Slaughter v. State

Decision Date09 March 1959
Docket NumberNo. 2,No. 37575,37575,2
Citation108 S.E.2d 161,99 Ga.App. 239
PartiesSLAUGHTER v. STATE
CourtGeorgia Court of Appeals

Syllabus by the Court

1. (a) The indictment for bribery in this case, being substantially in the language of Code, § 26-4102, was not subject to demurrer on the ground that it was duplicitous, or that it set out no offense against the laws of this State.

(b) Nor was the indictment subject to demurrer because showing on its face that the defendant had been entrapped into committing the crime of bribery. An entrapment does not exist merely because an officer of the law furnishes another an opportunity to commit an offense which he is ready and willing to commit. Usry v. State, 90 Ga.App. 644, 83 S.E.2d 843.

2. The testimony of the arresting officers was sufficient to authorize a finding that the defendant had given money to each of them as a bribe for the purpose of inducing them not to arrest her for an offense of possessing illegal liquor committed in their presence. The motion in arrest of judgment and the general grounds of the motion for new trial are without merit.

3. (a) Testimony of an arresting officer to the effect that he was offered money to refrain from arresting the defendant, and that he accepted such money to procure evidence against her and then arrested her for the offense of bribery, is not subject to be stricken on motion made by defense counsel for the stated reason that no criminal intent was shown on the part of such officer.

(b) In any event, the testimony of an accomplice may be corroborated by the testimony of another accomplice. Crowe v. State, 83 Ga.App. 325, 63 S.E.2d 682.

Annie W. Slaughter was indicted in the Superior Court of Bibb County for the offense of bribery, the indictment charging that she did 'give and offer to give to J. W. Elder, a Bibb County Deputy Sheriff, T. A. Smith and A. F. Jones, Bibb County policemen, and officers of this State, $15.00 * * * to influence the behavior of the said J. W. Elder, a Bibb County Deputy Sheriff, T. A. Smith, and A. F. Jones, Bibb County policemen and officers of this State, in that the said accused did pay to the said officers the aforesaid sum of money for the purpose of preventing the said officers from arresting and prosecuting the said accused for violation of the laws of the State of Georgia with reference to the possession and handling of non-tax-paid whisky, rum and gin within the city of Macon, Georgia.' The defendant demurred generally to the indictment on the ground that it set out no offense, and specially on the ground of duplicity, which demurrers were overruled. The case proceeded to trial, and the evidence on behalf of the State showed substantially the following: the three officers named in the indictment came to the defendant's house armed with a search warrant and demanded entry. The defendant attempted to lock the doors from the inside, but two of the officers entered from the front; one of them opened the back door to the third officer, and the other followed the defendant, who ran through the living room and kitchen to the bathroom where she proceeded to dump a pail of liquid into a bathtub of soapy water; that some of the liquid spilled on the floor, was mopped up, and was, in the opinion of the officers, moonshine whisky; that the bathtub water also smelled of whisky. The three officers also testified in substance that the defendant asked Jones how much it would take to turn her loose; that he called the other two men in; that she asked them all and they did not answer, that she then took a bill fold and handed Jones a $5.00 bill and each of the others five $1 bills, and told them if they came back the following Saturday they would each get $5 more. The officers took the bills of currency totaling the sum of $15, which were introduced in evidence, and the officers immediately arrested the defendant for the offense of bribery as well as the offense of possessing illegal liquor.
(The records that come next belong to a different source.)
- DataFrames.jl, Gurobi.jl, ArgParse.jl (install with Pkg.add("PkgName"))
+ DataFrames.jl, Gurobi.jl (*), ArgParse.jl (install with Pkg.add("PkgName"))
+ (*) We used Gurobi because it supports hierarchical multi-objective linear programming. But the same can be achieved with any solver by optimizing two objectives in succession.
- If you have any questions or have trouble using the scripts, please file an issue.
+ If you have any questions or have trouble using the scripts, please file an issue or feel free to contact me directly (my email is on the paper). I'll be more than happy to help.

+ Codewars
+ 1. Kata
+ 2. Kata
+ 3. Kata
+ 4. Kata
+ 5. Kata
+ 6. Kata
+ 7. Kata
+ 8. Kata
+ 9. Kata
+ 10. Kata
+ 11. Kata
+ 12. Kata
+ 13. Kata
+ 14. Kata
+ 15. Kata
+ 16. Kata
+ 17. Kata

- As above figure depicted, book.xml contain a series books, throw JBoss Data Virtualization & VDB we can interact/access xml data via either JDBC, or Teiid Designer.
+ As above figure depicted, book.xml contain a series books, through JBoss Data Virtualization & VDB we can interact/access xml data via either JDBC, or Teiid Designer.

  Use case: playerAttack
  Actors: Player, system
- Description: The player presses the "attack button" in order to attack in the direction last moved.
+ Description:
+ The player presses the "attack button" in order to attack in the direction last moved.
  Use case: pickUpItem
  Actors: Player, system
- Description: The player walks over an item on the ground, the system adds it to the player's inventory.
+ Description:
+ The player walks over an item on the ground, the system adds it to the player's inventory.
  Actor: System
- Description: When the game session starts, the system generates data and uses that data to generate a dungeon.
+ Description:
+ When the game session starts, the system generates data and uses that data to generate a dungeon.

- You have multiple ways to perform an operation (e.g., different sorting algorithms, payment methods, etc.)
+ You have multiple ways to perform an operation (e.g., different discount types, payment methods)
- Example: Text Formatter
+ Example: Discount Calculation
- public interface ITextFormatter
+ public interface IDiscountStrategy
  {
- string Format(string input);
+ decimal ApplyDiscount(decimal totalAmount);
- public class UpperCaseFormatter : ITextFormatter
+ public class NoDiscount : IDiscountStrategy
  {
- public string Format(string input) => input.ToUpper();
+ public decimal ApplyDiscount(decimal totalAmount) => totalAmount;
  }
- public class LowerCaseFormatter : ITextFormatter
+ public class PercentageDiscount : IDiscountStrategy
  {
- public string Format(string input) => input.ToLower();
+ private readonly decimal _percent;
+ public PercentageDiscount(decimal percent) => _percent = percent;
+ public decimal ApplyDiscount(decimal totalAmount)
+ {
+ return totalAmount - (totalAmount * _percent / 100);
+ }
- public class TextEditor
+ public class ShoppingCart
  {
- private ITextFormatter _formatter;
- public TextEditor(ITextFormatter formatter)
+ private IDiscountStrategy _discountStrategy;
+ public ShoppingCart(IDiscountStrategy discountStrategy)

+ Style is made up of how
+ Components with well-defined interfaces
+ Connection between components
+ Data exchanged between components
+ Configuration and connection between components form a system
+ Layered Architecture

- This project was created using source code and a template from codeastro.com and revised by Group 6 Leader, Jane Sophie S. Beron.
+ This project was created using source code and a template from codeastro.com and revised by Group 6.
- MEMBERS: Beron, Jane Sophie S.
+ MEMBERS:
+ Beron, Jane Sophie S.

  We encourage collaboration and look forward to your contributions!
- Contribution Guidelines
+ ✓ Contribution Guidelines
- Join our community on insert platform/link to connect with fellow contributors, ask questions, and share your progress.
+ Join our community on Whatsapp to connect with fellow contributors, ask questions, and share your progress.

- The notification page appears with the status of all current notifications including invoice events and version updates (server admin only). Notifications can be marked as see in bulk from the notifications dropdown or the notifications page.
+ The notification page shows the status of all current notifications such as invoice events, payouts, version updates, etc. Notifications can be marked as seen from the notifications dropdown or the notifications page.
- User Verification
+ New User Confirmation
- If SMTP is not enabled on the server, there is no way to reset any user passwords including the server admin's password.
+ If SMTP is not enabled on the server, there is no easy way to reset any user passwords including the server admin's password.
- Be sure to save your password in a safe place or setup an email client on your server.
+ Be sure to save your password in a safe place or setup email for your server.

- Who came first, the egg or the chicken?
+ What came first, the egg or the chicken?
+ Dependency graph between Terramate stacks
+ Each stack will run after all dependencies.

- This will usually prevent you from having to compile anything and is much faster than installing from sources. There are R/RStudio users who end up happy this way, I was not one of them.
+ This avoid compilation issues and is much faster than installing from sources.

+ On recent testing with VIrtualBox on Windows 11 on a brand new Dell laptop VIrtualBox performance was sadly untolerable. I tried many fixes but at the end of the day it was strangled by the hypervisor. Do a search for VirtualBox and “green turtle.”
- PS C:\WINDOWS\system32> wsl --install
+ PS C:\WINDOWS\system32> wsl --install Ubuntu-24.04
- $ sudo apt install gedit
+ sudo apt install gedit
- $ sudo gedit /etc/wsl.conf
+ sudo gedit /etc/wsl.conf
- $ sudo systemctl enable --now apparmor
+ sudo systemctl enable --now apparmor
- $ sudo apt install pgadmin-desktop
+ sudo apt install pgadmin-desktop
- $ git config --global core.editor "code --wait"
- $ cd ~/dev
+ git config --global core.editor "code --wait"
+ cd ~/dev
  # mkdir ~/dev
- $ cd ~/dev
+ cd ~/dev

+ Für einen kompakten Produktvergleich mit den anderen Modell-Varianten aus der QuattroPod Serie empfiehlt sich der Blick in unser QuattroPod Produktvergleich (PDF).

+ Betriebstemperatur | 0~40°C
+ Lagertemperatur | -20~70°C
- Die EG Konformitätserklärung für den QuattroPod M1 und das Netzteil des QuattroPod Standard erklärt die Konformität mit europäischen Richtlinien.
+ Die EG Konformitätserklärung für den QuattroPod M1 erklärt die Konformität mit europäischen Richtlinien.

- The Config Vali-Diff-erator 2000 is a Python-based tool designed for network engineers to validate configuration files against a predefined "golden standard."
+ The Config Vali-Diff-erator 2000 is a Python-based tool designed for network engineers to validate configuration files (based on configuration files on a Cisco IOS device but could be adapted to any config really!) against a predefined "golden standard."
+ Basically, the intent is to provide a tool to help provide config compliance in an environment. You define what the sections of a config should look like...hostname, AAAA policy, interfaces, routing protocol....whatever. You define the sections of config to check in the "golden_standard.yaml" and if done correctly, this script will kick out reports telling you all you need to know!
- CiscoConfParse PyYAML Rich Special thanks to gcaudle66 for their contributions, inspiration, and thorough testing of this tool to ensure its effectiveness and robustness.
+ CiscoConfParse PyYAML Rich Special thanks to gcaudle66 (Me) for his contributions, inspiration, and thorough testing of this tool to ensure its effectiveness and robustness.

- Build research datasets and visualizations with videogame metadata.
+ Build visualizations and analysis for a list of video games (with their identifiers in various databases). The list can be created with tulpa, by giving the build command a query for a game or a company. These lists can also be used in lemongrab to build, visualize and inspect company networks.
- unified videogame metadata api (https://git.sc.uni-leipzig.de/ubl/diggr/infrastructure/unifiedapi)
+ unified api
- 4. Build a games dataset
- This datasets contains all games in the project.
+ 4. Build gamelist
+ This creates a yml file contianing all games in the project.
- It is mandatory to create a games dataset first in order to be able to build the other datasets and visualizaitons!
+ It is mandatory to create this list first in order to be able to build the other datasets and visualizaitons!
The trial of the bribery case resulted in a verdict of guilty. The defendant filed a motion for a new trial which was amended by the addition of 7 special grounds, and also a motion in arrest of judgment. The denial of these motions and the overruling of the demurrers to the indictment are here assigned as error.

D. Lee Churchwell, Macon, for plaintiff in error.

Wm. M. West, Sol.-Gen., Hal Bell, Asst. Sol.-Gen., Macon, for defendant in error.

TOWNSEND, Judge.

1-2. The main contention of the plaintiff in error, as raised by the demurrers to the indictment, the motion for new trial, and also the motion in arrest of judgment is, in substance, that the substantive offense of bribery, a felony, cannot be consummated singularly but must be the result of at least two participating offenders, the giver and the receiver of the bribe; that in such event both giver and receiver are accomplices and the bribe-giver cannot be convicted only upon the uncorroborated testimony of such accomplices; that a charge of offering to bribe is not a charge of committing the offense of bribery but only a charge of an attempt to commit such offense; that if the officers, as they testified, did not accept the money for the purpose of entering into an illegal compact with the defendant to conceal her crime, but rather accepted the money for the purpose of obtaining evidence against her without...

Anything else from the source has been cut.